Is D for Dry? Class D...


Class D sounds dry and lifeless... thats all, carry on
128x128b_limo
I’d tapped out a couple of replies when this was current the other day, only to see that id been banned temporarily and my posts removed.

I don’t see much point in interacting in this kind of debate if the mods are going to delete/ban people for having a different opinion.

zephyr24069,
Thanks for being totally honest.  My audio experience started as a child 66 years ago as a 2 year old child.  The classical music radio station was playing all the time.  Audio was my first understood language, since I said my first English words at age 3.  I started the violin in school at age 9, although as an amateur I didn't make my debut until age 40, playing solo in the Mendelssohn violin concerto.  My audiophile life started when I was 25, so my audio qualifications are based on many years of familiarity with live sound.  I dabbled in recording, experimenting with various top condenser mikes.  Like you, I learn much from random audio experiences anywhere.  Although my expertise is classical music, one of the best live experiences I had was in the summer of 2005 in New Orleans just before Katrina at the Preservation Hall.  A small unamped jazz band with piano played in a small cave of a room with 3 rows of audience benches.  The sound cracked and snapped excitement.
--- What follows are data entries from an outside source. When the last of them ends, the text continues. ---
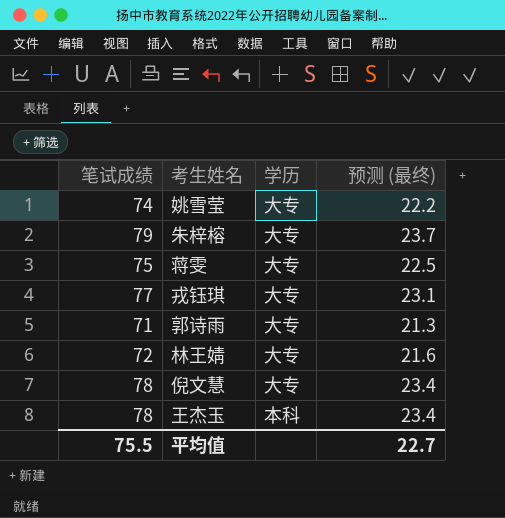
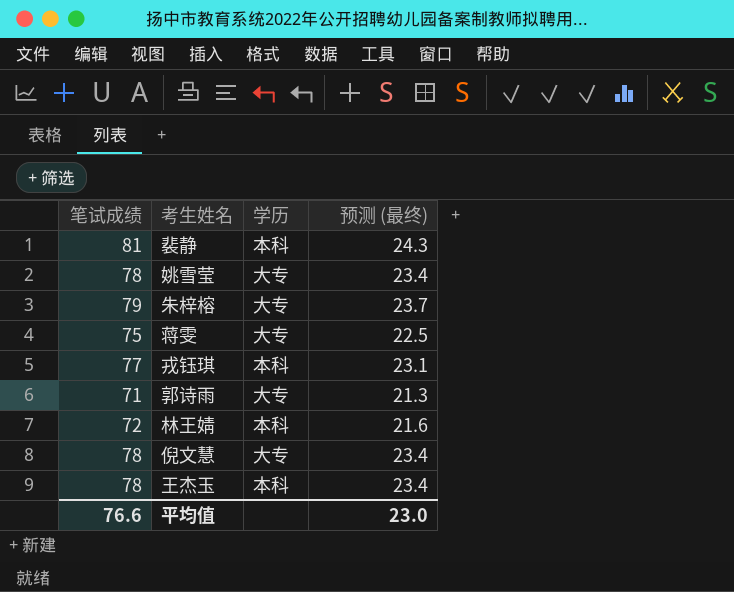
row 裴静: none -> 81 | 本科 | 24.3
姚雪莹 | 笔试成绩: 74 -> 78
姚雪莹 | 预测 (最终): 22.2 -> 23.4
戎钰琪 | 学历: 大专 -> 本科
林王婧 | 学历: 大专 -> 本科
平均值 | 笔试成绩: 75.5 -> 76.6
平均值 | 预测 (最终): 22.7 -> 23.0

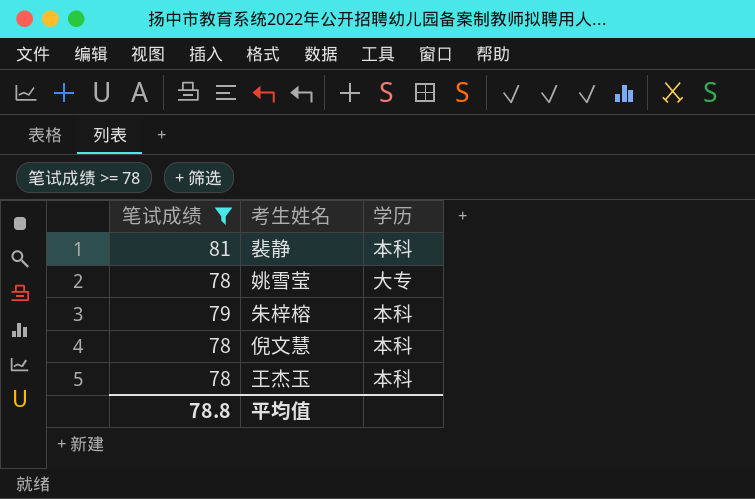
filter: none -> 笔试成绩 >= 78
column 预测 (最终) | formula: [笔试成绩] * 0.3 -> none
朱梓榕 | 学历: 大专 -> 本科
倪文慧 | 学历: 大专 -> 本科
平均值 | 笔试成绩: 76.6 -> 78.8

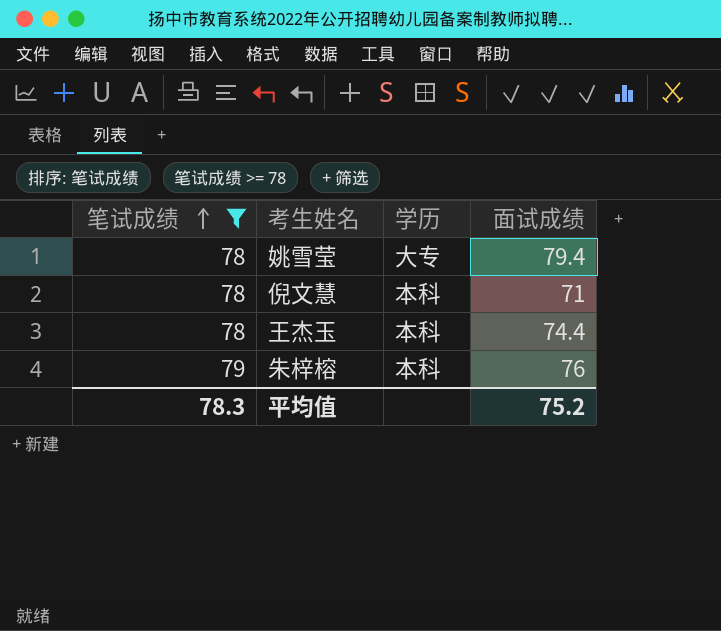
row order: none -> 笔试成绩 ascending
column 面试成绩 | position: none -> 4
row 裴静: 81 | 本科 -> none
平均值 | 笔试成绩: 78.8 -> 78.3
On vacations, I enjoy street performers and the bells of street cars.  Anyone who says that they want to smooth out the sharp, brilliant natural sounds of reality is missing the boat and defiling the concept of high fidelity.

You are smart to enjoy your stock Legacy IV as it is.  It is possible it is better than the stock Rouge Audio Studio N-10DM because of more refined parts, etc.  Possibly the most important mod that Ric does is increase the input impedance from 38K ohms to 150K ohms.  I am not a circuit engineer, but I would make an analogy that just as with moving coil cartridges, 47K ohms reveals more HF than loading down a cartridge way below at 100-1000 ohms.  Advocates of loading down the cartridge say that many MC cartridges have HF ringing, so the ringing is reduced by loading down.  All I know is that in my experience using various MC cartridges with various phono preamps, I hate the rolled off duller sound when the loading down is used.  Ric specifically states that increasing the input impedance to 150K ohms sounds "way better."
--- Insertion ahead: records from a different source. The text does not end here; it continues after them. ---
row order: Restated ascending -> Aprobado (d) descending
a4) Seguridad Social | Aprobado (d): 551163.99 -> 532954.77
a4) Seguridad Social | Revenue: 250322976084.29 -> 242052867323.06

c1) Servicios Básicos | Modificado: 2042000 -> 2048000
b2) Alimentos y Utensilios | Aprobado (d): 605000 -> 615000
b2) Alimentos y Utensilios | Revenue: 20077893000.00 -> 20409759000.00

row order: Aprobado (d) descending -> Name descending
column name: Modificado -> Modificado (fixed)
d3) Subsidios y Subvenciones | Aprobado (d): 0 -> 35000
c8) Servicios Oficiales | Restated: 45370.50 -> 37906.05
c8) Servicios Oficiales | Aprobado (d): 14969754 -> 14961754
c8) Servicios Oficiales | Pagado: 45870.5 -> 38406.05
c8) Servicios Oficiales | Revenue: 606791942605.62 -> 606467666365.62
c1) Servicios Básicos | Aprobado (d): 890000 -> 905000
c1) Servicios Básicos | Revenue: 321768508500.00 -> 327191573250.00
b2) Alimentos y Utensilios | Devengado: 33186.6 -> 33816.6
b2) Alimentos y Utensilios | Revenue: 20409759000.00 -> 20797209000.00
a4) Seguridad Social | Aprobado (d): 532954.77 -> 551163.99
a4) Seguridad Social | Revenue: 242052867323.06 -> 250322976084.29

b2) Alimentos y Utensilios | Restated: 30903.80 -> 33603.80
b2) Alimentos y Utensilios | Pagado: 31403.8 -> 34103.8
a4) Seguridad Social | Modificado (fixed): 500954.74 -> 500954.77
Agree--don't break your back and bank account by trying to find a heavy expensive amp that is better than the Legacy IV.
@atmasphere 

Tube mics and mic pre amps falls under my original statement, which is that tubes are great as creative devices, in the creation process. Accurate reproduction, sans 2nd order harmonics and erroneous noise, not as much. 


I have owned a Mac MC275 and a Mac C20.  Both refurbished. Nice, transparent and warm...  Years later I discovered a NuPrime ST-10.  It matched the warmth and transparency in its own way, but controls the bass near perfect. The tubes can not match the accuracy, nor bass control  I can not speak for all D amps.
dougeyjones,
Around 1995, I experimented with various mike preamps using a few SS condenser mikes.  I made a 1 min recording of my violin part in the opening of the Mendelssohn violin concerto for each combination.  I tried to standardize my playing of each take, although of course I can't be sure each take was identical in my playing.  The famed B&K 4011 cardioid SS mike was flat in freq response, but it was smooth and rounded like tubes.  I tried Shure, Schoeps, AKG small diaphragm cardioid mikes, but my favorite sound was the Neumann KM184 for its brilliance.  I didn't even consider any tube mikes or tube mike preamps, because I had long outgrown my brief infatuation with romantic, euphonic tube sound.  The industry standard mike preamp was the Millenia Media for accuracy.  But the Bryston and John Hardy mike preamps were significantly more revealing.